FePS₃ is a layered van der Waals (vdW) Ising antiferromagnet that has recently been studied in the context of true 2D magnetism and emerged as an ideal material platform for investigating strong spin-phonon coupling, and non-linear magneto-optical phenomena. In this work, we demonstrate an important unresolved role of spin-orbit coupling (SOC) in the ground state and excitations of this compound. Combining first-principles calculations with linear flavor wave theory (LFWT), we find strong mixing and spectral overlap of different spin-orbital single-ion states. Low-lying excitations form hybrid spin-orbit exciton/magnon modes. Complete parameterization of the low-energy model requires nearly half a million coupling constants. Despite this complexity, such a model can be inexpensively derived using local many-body-based approaches, which yield quantitative agreement with recent experiments. The results highlight the importance of SOC even in first-row transition metals and provide essential insight into the properties of 2D magnets with unquenched orbital moments.

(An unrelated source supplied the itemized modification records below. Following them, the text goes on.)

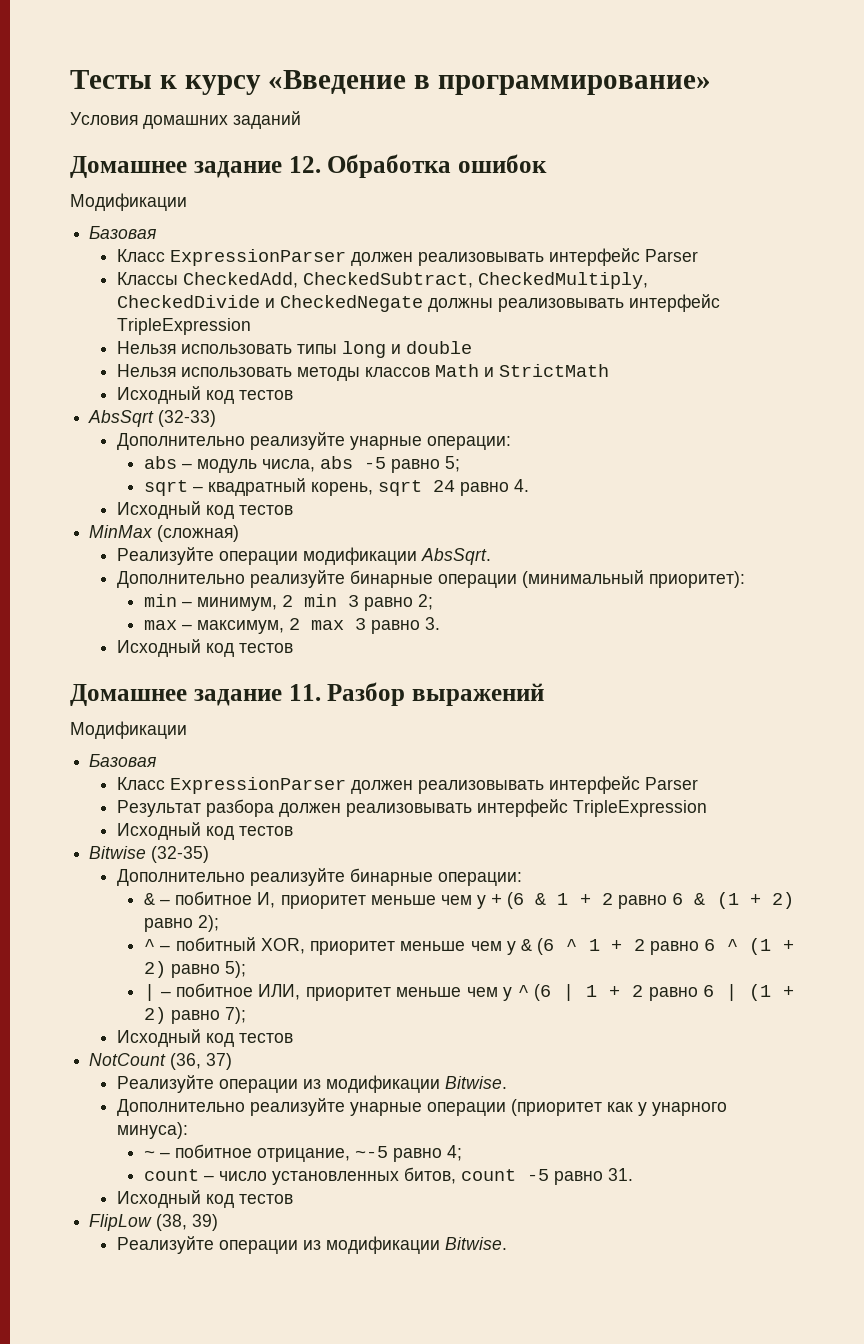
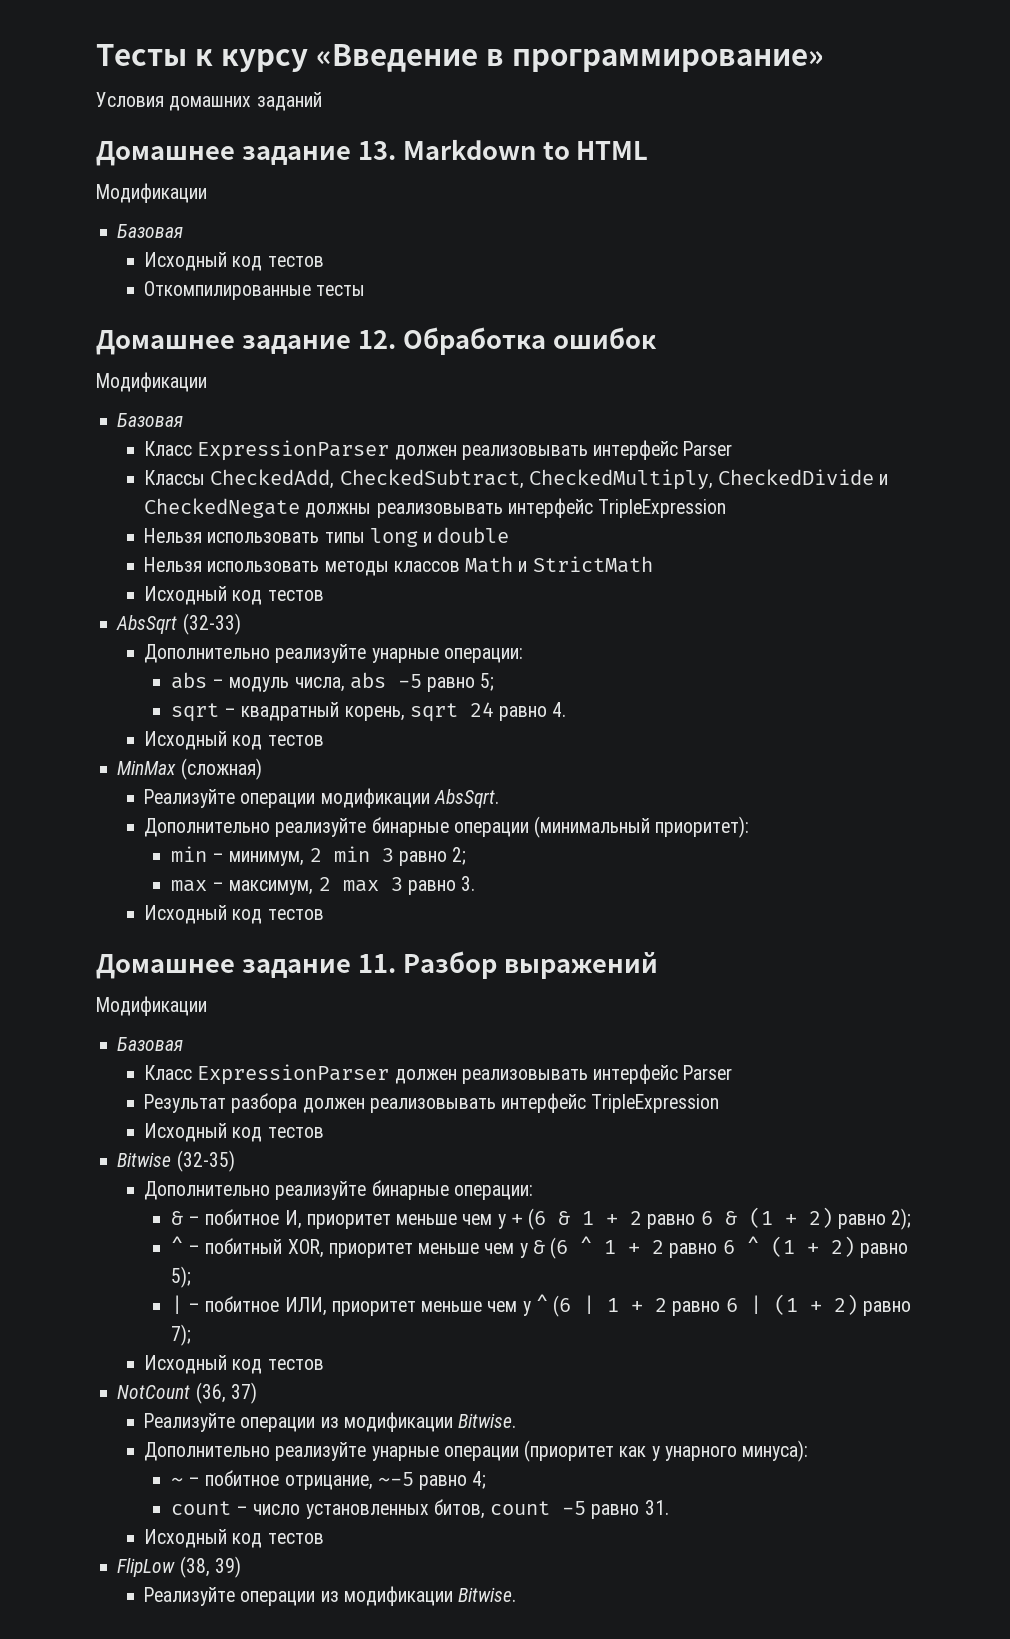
+ Домашнее задание 13. Markdown to HTML
+ Модификации
+ Базовая
+ Исходный код тестов
+ Откомпилированные тесты

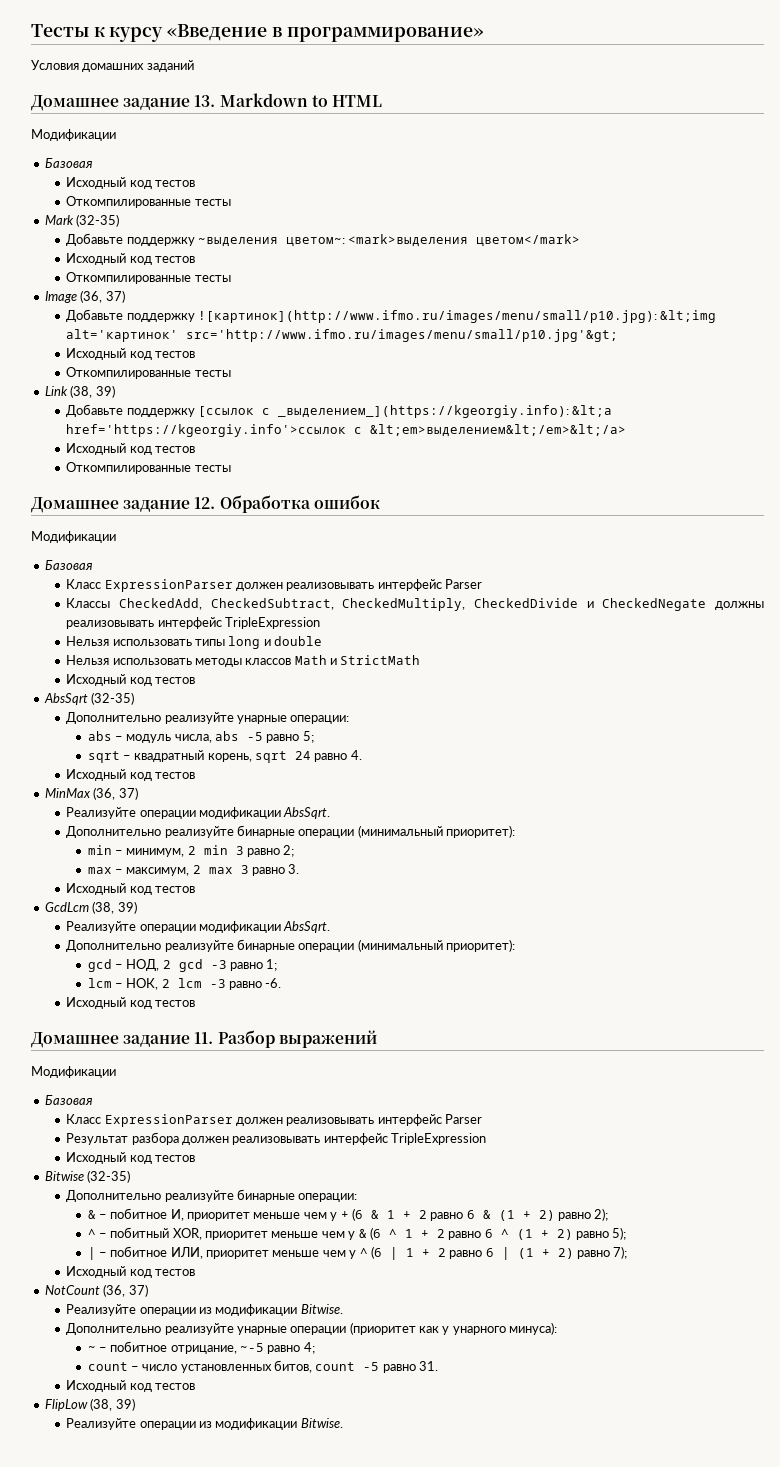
+ Mark (32-35)
+ Добавьте поддержку ~выделения цветом~: <mark>выделения цветом</mark>
+ Исходный код тестов
+ Откомпилированные тесты
+ Image (36, 37)
+ Добавьте поддержку ![картинок](http://www.ifmo.ru/images/menu/small/p10.jpg): &lt;img alt='картинок' src='http://www.ifmo.ru/images/menu/small/p10.jpg'&gt;
+ Исходный код тестов
+ Откомпилированные тесты
+ Link (38, 39)
+ Добавьте поддержку [ссылок с _выделением_](https://kgeorgiy.info): &lt;a href='https://kgeorgiy.info'>ссылок с &lt;em>выделением&lt;/em>&lt;/a>
+ Исходный код тестов
+ Откомпилированные тесты
- AbsSqrt (32-33)
+ AbsSqrt (32-35)
- MinMax (сложная)
+ MinMax (36, 37)
+ GcdLcm (38, 39)
+ Реализуйте операции модификации AbsSqrt.
+ Дополнительно реализуйте бинарные операции (минимальный приоритет):
+ gcd – НОД, 2 gcd -3 равно 1;
+ lcm – НОК, 2 lcm -3 равно -6.
+ Исходный код тестов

FePS ₃是一种层状范德华 (vdW) 伊辛反铁磁体，最近在真正的二维磁性背景下进行了研究，并成为研究强自旋声子耦合和非线性磁光现象的理想材料平台。在这项工作中，我们证明了自旋轨道耦合（SOC）在该化合物的基态和激发中的重要的未解决的作用。将第一性原理计算与线性风味波理论（LFWT）相结合，我们发现不同自旋轨道单离子态的强烈混合和光谱重叠。低位激发形成混合自旋轨道激子/磁振子模式。低能量模型的完整参数化需要近五十万个耦合常数。尽管存在这种复杂性，但可以使用基于局部多体的方法以廉价的方式导出这样的模型，该方法与最近的实验产生了定量的一致性。研究结果强调了 SOC 的重要性，即使在第一行过渡金属中也是如此，并为具有未淬火轨道矩的二维磁体的特性提供了重要的见解。